Pink slime attacks a contributing factor in decision to shutter plant in Plainview, Texas
It is well-known that the decision by leader food manufacturers, retailers and foodservice firms to drop FTB last spring as the 'pink slime' moniker gained momentum forced South Dakota-based Beef Products Inc (BPI) to shut down three of its plants and put more than 700 people out of work.
However, the attack on FTB was also a “contributing factor” in Cargill’s decision to shutter its beef processing plant at Plainview, Texas, on February 1, resulting in 2,000+ people losing their jobs, claimed Martin.
“The primary reason for idling the plant was drought-created cattle supply constraints throughout the region, although FTB was a valuable piece of the overall Plainview beef production. So, reduction of FTB production was an additional factor that led to the plant’s idling.”
ABC News: BPI is trying to inhibit free speech with defamation lawsuit
A civil lawsuit filed by former BPI employee Bruce M Smith last fall accusing Jamie Oliver; ABC News and blogger Bettina Siegel of willfully making false statements about lean FTB was dismissed on February 6.
Mr Smith said he was unable to comment on the case, but Martin Siegel - a Texas-based attorney representing Bettina Siegel - told us that “Mr.
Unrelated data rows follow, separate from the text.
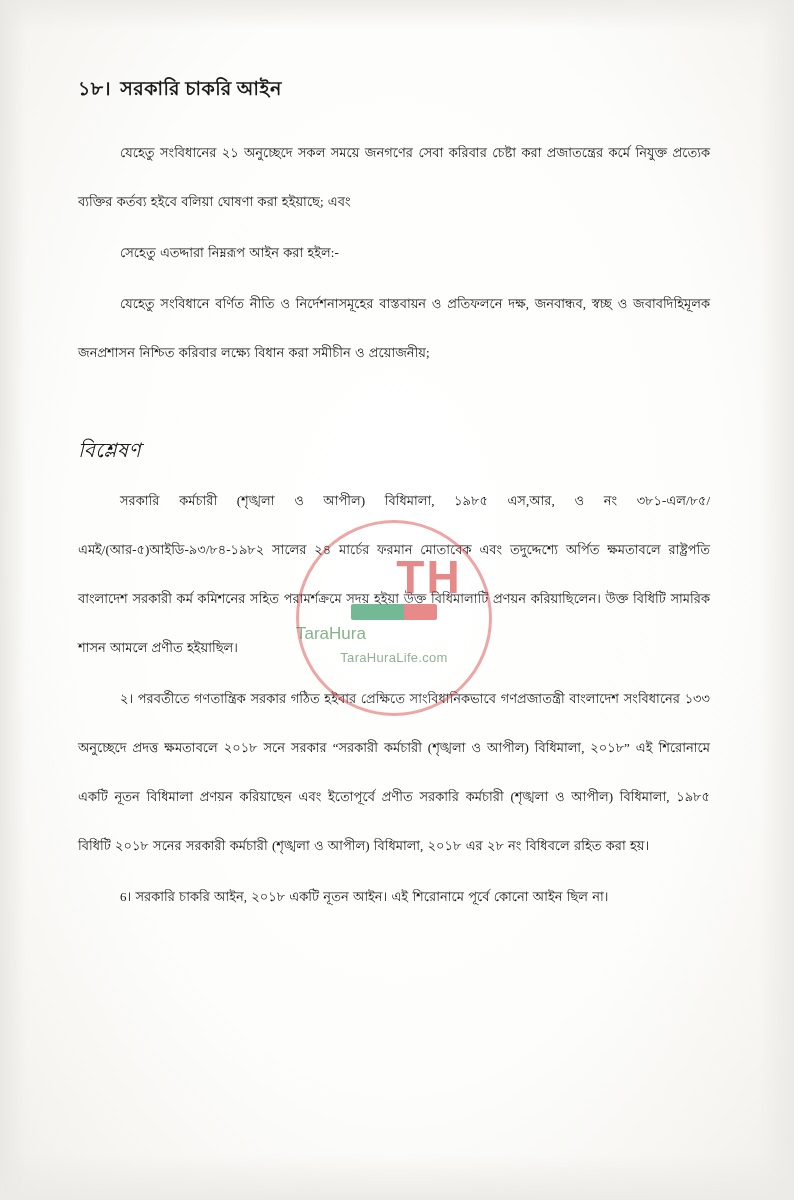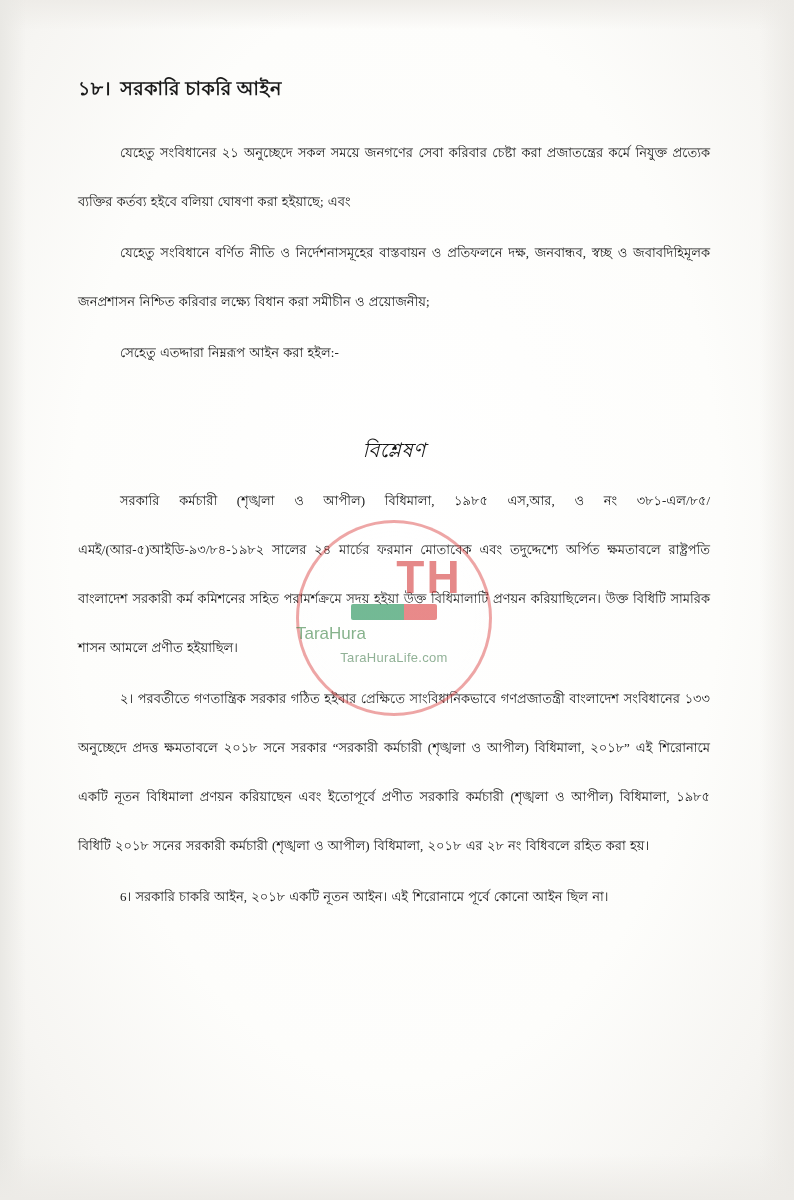--- a/index.html
+++ b/index.html
@@ -167,8 +167,8 @@
     </div>
 
     <p class="para">যেহেতু সংবিধানের ২১ অনুচ্ছেদে সকল সময়ে জনগণের সেবা করিবার চেষ্টা করা প্রজাতন্ত্রের কর্মে নিযুক্ত প্রত্যেক ব্যক্তির কর্তব্য হইবে বলিয়া ঘোষণা করা হইয়াছে; এবং</p>
+    <p class="para">সেহেতু এতদ্দারা নিম্নরূপ আইন করা হইল:-</p>
     <p class="para">যেহেতু সংবিধানে বর্ণিত নীতি ও নির্দেশনাসমূহের বাস্তবায়ন ও প্রতিফলনে দক্ষ, জনবান্ধব, স্বচ্ছ ও জবাবদিহিমূলক জনপ্রশাসন নিশ্চিত করিবার লক্ষ্যে বিধান করা সমীচীন ও প্রয়োজনীয়;</p>
-    <p class="para">সেহেতু এতদ্দারা নিম্নরূপ আইন করা হইল:-</p>
 
     <div class="block-gap"></div>
 

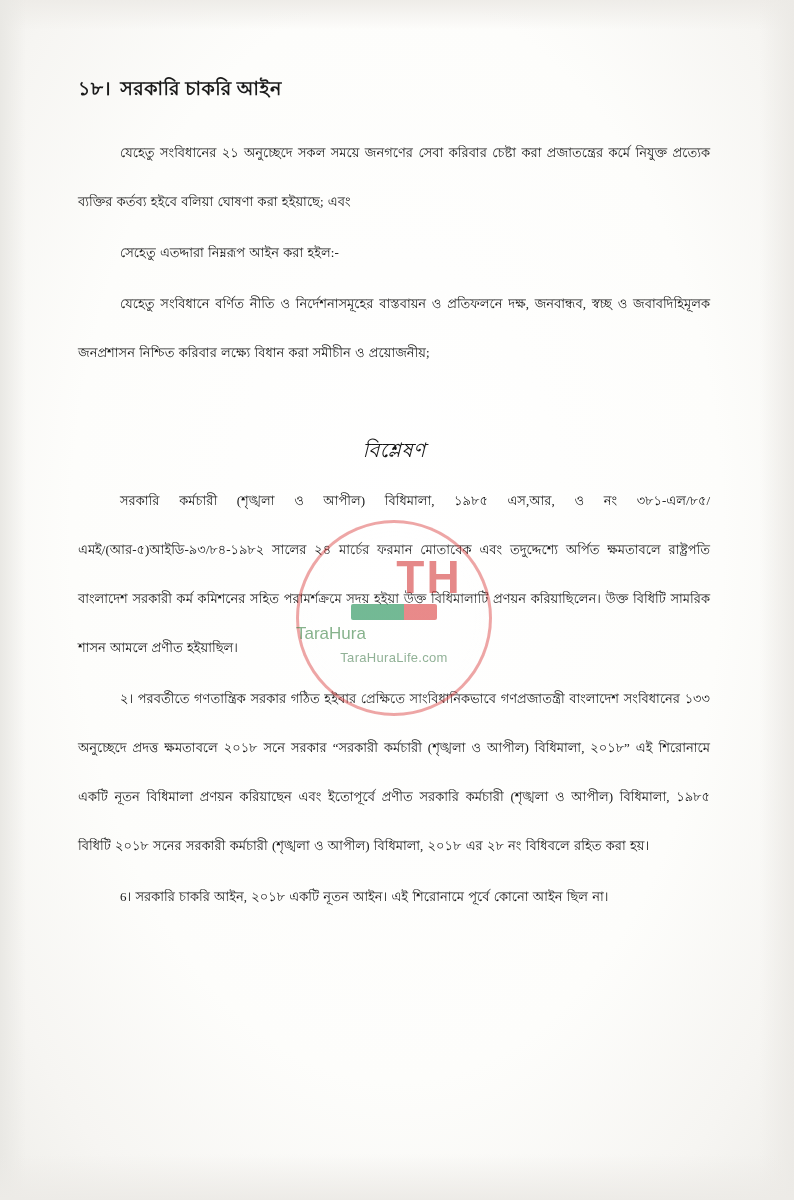--- a/index.html
+++ b/index.html
@@ -80,7 +80,7 @@
   }
 
   .section-title {
-    text-align: center;
+    text-align: left;
     font-size: 20px;
     font-style: italic;
     color: #141414;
Smith chose to voluntarily dismiss the suit; it wasn't dismissed as a result of action by the court or a request or motion made by one or more of the defendants”.
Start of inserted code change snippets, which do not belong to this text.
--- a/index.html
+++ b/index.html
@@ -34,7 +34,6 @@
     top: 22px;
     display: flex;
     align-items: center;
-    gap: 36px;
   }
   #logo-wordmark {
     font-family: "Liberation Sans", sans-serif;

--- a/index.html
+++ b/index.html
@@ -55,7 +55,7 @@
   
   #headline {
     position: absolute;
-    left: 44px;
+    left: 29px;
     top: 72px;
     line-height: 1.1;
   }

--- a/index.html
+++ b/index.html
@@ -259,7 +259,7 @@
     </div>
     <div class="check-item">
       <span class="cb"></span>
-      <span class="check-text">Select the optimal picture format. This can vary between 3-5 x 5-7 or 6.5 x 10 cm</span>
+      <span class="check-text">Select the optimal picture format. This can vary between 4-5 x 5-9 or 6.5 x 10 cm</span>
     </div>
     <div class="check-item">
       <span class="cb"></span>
However, a 263-page lawsuit filed by BPI accusing the same defendants of "false and misleading and defamatory" statements about FTB is still moving through the courts, with the two parties currently wrangling over whether it should be heard in federal or state court in South Dakota.
In a motion to dismiss the case filed on October 31, 2012, lawyers for ABC News said BPI was trying to inhibit free speech and challenge its right "to explore matters of obvious public interest, what is in the food we eat and how that food is labeled”.
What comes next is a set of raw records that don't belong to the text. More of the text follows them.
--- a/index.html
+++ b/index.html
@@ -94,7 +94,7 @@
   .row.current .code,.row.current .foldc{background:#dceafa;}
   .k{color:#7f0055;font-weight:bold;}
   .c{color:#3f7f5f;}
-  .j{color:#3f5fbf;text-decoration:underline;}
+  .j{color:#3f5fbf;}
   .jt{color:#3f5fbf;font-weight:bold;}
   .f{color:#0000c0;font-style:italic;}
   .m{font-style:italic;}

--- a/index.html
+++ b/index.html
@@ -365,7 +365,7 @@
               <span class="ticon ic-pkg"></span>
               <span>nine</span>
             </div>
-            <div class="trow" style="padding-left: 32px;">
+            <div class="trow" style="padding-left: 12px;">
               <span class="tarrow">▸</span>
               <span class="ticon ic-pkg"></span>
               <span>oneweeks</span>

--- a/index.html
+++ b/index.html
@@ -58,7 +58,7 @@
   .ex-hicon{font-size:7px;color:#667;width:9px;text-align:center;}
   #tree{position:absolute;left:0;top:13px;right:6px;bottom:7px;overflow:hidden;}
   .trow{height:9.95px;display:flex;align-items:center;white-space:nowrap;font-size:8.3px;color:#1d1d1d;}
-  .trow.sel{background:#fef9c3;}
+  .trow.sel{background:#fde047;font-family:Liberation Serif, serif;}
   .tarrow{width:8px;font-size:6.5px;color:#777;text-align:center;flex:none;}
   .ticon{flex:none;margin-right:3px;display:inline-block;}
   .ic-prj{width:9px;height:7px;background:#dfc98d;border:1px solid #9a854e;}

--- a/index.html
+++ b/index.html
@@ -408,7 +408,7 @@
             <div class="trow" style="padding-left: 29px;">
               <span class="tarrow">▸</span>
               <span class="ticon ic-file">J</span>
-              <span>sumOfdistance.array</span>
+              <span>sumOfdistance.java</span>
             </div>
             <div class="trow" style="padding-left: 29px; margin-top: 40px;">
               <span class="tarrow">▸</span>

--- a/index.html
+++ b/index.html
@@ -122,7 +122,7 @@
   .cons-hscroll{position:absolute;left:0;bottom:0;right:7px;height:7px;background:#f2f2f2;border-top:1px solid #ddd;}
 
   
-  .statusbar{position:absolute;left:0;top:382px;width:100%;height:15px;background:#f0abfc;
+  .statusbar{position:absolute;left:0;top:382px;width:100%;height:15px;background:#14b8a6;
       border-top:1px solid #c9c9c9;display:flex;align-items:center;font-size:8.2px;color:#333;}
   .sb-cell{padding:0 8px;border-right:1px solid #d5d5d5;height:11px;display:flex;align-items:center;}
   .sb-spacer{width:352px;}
BPI: ABC News repeated information it knew to be false
However, while some misinformation in the media can always be attributed to ignorance or lack of time, ABC News’ false statements about the source, nutritional profile and safety of LFTB were “not the product of merely negligent reporting”, claimed BPI in its complaint.
“It [the reporting] was based on knowing or reckless misstatements of facts… Defendants’ persistence—which included repeating the same misstatements after receiving information showing them to be false—indicates that Defendants intended to injure BPI and to create a consumer backlash against LFTB.”
The reporting went well beyond suggesting LFTB looked unpleasant, added BPI, citing a series of specific falsehoods it claims were repeated by ABC reporters after being told on multiple occasions that they were factually incorrect.
Specifically, ABC falsely stated that LFTB was “not really beef”, that it was a “filler” made from “waste,” “scraps,” or “low grade” beef trimmings or “connective tissues” that could be “contaminated with excrement” and were “once used only for dog food and cooking oil”.
How is LFTB produced?
In a detailed explanation of how it produces its USDA-approved LFTB, BPI explained that when carcasses are divided into prime cuts, smaller pieces of higher-fat muscle meat are cut off. These often contain a significant amount of lean beef that is too difficult to remove with a knife.
BPI has developed technology that mechanically separates the lean meat from the fat, enabling firms to significantly increase yields by producing an additional 10-20lbs of lean beef from every cow.
“Once they arrive at a BPI facility, the beef trimmings enter a de-sinewer in which cartilage, connective tissue, and other pieces that may incidentally accompany the trimmings are removed, leaving only the muscle tissue and fat…
"The trimmings are then put through centrifuges ….that remove virtually all of the fat from the beef trimmings, leaving beef that is typically 94-97% lean."
Finally, BPI introduces a small amount of ammonia gas to raise the pH of the lean meat and help remove potential pathogens, it said.